And on the complex battlefield in Syria, where the U.S. and Russians risked conflict, former President Barack Obama funded opposition rebel groups, including some tied to Al Qaeda, then failed to enforce his own red line after President Basar Al Assad used poison gas on his enemies. Putin sent Russian troops in with one goal: that Assad maintain his grip on power. He remains in office to this day.
The Ultimate Goal
What is Putin’s endgame now? The Russian leader is fueled by rage and seeks revenge against the West for his homeland’s perceived mistreatment, says Peter Rough, a senior fellow at the Hudson Institute, a conservative think tank based in Washington. The country Putin grew up in, and the one he served as a KGB officer, dissolved in 1991. In its stead came chaos at home, and, in Putin’s view, betrayal from abroad.
The demise of the Soviet Union, he has famously said, “was the most catastrophic geopolitical event of the 20th century” (worse, even, than World War II, in which 20 million Soviet citizens were killed). His resentment over what happened to his country, particularly in the immediate aftermath of the Soviet collapse, is more widely shared by Russians than many in the West appreciate.
As the Moscow bureau chief for this magazine in the early 2000s, I saw organized crime take over businesses large and small; the country’s finances were in shambles. The government was unable to pay the salaries of a once proud military. I interviewed an Army colonel stationed on the Kamchatka Peninsula, in Russia’s far east, who wept as he confessed he wasn’t able to buy his wife a birthday present a few weeks earlier because he had not been paid his wages in months.
Boris Yeltsin, once the democratic hero who helped bring down the Soviet Union, had turned into a drunken mess as the first freely elected president of Russia; his inner circle was corrupt, enriching themselves as ordinary citizens struggled amidst the post Soviet chaos. On New Year’s Day, at the dawn of the new millennium, Yeltsin stepped down. He was replaced by the man he had named Prime Minister months earlier, Vladimir Putin.

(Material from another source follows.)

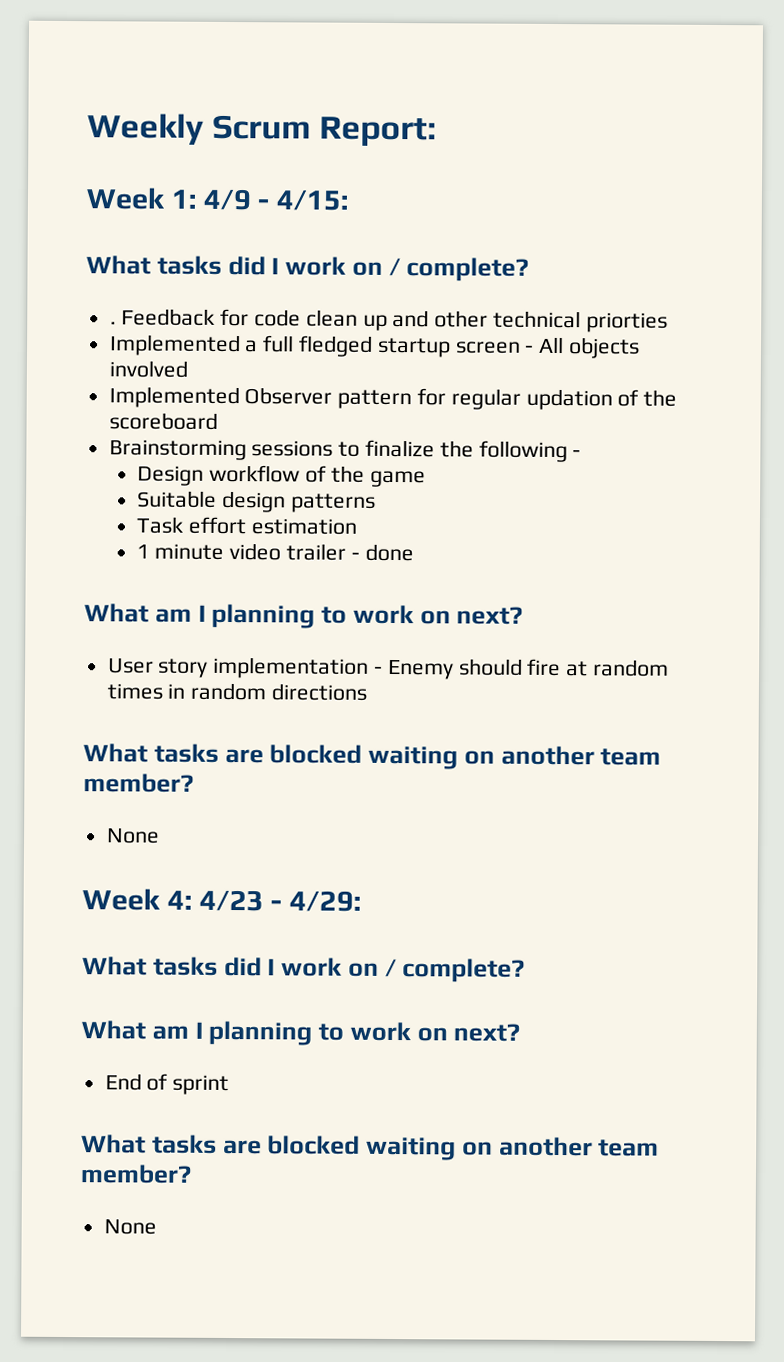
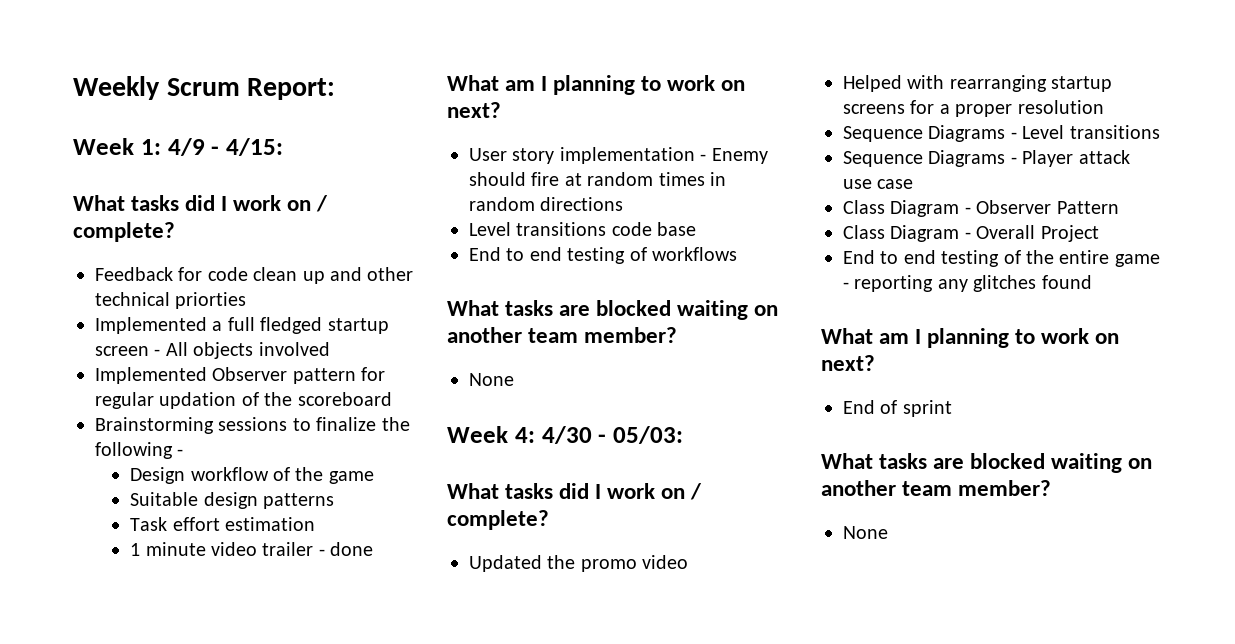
[109,321,117,325] . -> (175, 232) none
(368, 692) none -> [469,222,697,236] [469,247,737,264] // Level transitions code base // End to end testing of workflows
[198,889,362,912] [82,956,526,983] 4/23 - 4/29: // What tasks did I work on / complete? -> [541,426,683,444] [447,483,703,500] [447,510,549,530] [469,555,689,572] [843,75,1113,92] [843,100,1104,117] [843,125,1160,142] [843,150,1130,167] [843,179,914,189] [843,200,1119,217] [843,225,1099,242] [843,250,1160,267] [843,275,1092,292] 4/30 - 05/03: // What tasks did I work on / complete? // Updated the promo video // Helped with rearranging startup screens for a proper resolution // Sequence Diagrams - Level transitions // Sequence Diagrams - Player attack use case // Class Diagram - Observer Pattern // Class Diagram - Overall Project // End to end testing of the entire game - reporting any glitches found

Twenty-two years later, in an extraordinary 55-minute speech to his country on Monday February 21, Putin aired many of his grievances in a way he rarely had publicly before, as a prelude to war. In it, he said, “Ukraine is not a separate country,” and that “Ukrainians and Russians were brethren, one and the same.” Kyiv, in his view, had been ripped unceremoniously from Mother Russia when the Soviet Union dissolved. He then recounted the West’s early promise not to expand NATO.
He recalled how coldly then President Bill Clinton responded to his query, not long after he became President of Russia in 2000, about whether Moscow could ever be a member of NATO. He recalled, bitterly, how he was assured that NATO’s expansion eastward—to include countries that had been members of the Warsaw Pact, Moscow’s former client states—would “only improve their relations with us, even create a belt of states friendly to Russia.

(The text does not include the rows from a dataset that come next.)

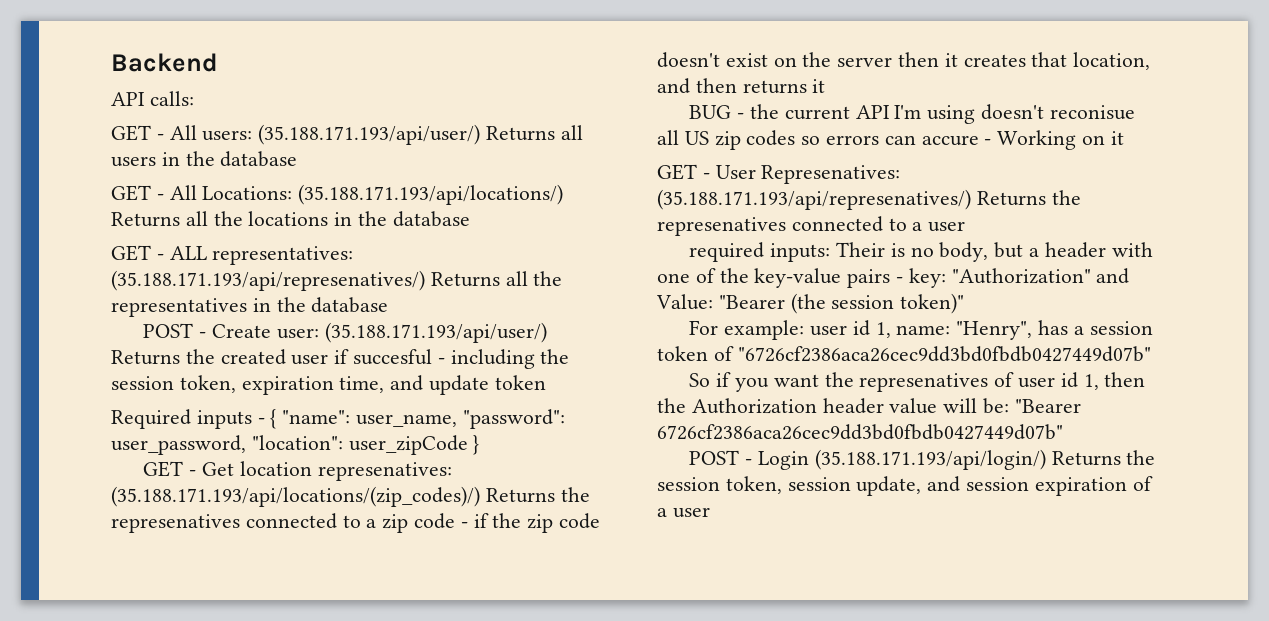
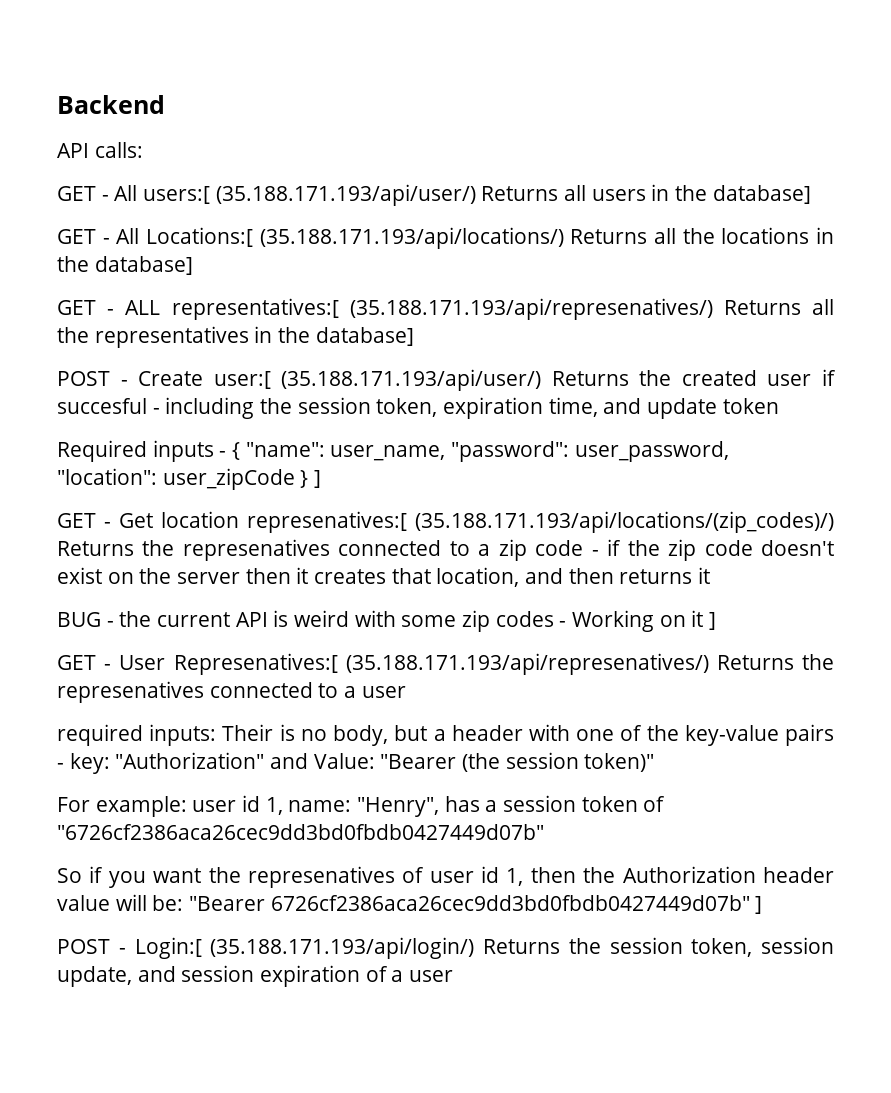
[202,130,253,141] users: -> [143,186,211,204] users:[
[220,151,298,167] [111,185,293,201] database // GET - All Locations: -> [712,185,811,204] [57,227,253,247] database] // GET - All Locations:[
[392,211,470,227] database -> [94,256,193,275] database]
[212,246,354,265] representatives: -> [171,298,339,320] representatives:[
[311,297,389,313] database -> [315,327,414,346] database]
[276,328,319,339] user: -> [213,371,271,389] user:[
(480, 445) none -> [314,470,322,488] ]
[317,462,452,481] represenatives: -> [247,511,407,533] represenatives:[
[894,104,1135,124] [657,130,979,150] I'm using doesn't reconisue all US zip codes so errors can accure -> [273,610,554,632] is weird with some zip codes
(1124, 138) none -> [709,612,717,630] ]
[761,165,901,184] Represenatives: -> [173,653,338,675] Represenatives:[
[689,450,810,470] // POST - Login -> [755,896,763,914] [57,937,202,959] ] // POST - Login:[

Everything,” Putin said, “turned out exactly the opposite. They were just words.”
How does Putin seek revenge for this betrayal? To the extent he can, he wants to piece together a new Russian Empire. Not necessarily every province of the former Soviet Union, but those parts of the pre-Soviet empire, established by the Tsars, who were largely Russian speaking, orthodox Christian and who looked first to Kyiv, and then later to Moscow, as the political, cultural and spiritual center of the world.
Putin is a nationalist first and foremost. Ukraine, plainly, is central to this vision. But it also includes the countries—former Soviet provinces—that are now effectively Russian client states (Belarus), as well as those Moscow wishes to control yet again: the Baltic states of Lithuania, Estonia and Latvia (the latter three are now members of NATO, for whom the alliance is obligated to fight in the event one of them is attacked.) Putin in his pre-invasion speech said it was “madness” that the Baltics were ever allowed to leave the USSR. He has demanded—preposterously—that the Alliance pull back to its 1997 stance, when there were just 16 members, as opposed to 30 today.
Point, Counterpoint
It is for that reason that Biden is moving more NATO troops and materiel into the Baltics. On February 25, NATO Secretary General Jens Stoltenberg said the Alliance would for the first time dispatch troops from the Spearhead Unit of its so-called Response Force—formed in 2014—to member states along the eastern front. NATO describes the Response Force as ”highly ready and technologically advanced.” It consists of 40,000 troops from a variety of NATO countries. Stoltenberg declined to say precisely how many troops would be deployed now.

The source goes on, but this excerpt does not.